Task objective:
Return, character for character, the lines from the one bearing "- 生产部署（可选）：建议在" through the end of the material. Omit everything before that line.

Records for the exercise:
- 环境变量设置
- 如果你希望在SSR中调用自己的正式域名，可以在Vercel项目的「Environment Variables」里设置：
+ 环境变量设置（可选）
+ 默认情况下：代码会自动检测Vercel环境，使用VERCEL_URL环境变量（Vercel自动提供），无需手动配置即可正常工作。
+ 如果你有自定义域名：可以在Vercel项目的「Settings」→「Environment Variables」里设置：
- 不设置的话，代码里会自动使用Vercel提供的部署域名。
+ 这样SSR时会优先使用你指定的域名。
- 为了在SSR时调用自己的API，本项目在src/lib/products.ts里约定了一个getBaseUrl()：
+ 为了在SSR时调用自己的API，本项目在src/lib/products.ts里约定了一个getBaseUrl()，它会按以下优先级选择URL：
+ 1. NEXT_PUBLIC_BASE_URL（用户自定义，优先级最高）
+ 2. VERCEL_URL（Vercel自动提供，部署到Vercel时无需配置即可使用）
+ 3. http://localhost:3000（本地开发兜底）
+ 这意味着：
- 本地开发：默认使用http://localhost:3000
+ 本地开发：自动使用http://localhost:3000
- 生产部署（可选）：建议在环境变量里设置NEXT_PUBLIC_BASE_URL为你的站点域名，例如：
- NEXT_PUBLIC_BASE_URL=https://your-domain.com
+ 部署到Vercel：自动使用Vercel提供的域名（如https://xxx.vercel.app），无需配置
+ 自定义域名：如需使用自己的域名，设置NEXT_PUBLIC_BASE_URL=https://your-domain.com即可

Answer space:
- 生产部署（可选）：建议在环境变量里设置NEXT_PUBLIC_BASE_URL为你的站点域名，例如：
- NEXT_PUBLIC_BASE_URL=https://your-domain.com
+ 部署到Vercel：自动使用Vercel提供的域名（如https://xxx.vercel.app），无需配置
+ 自定义域名：如需使用自己的域名，设置NEXT_PUBLIC_BASE_URL=https://your-domain.com即可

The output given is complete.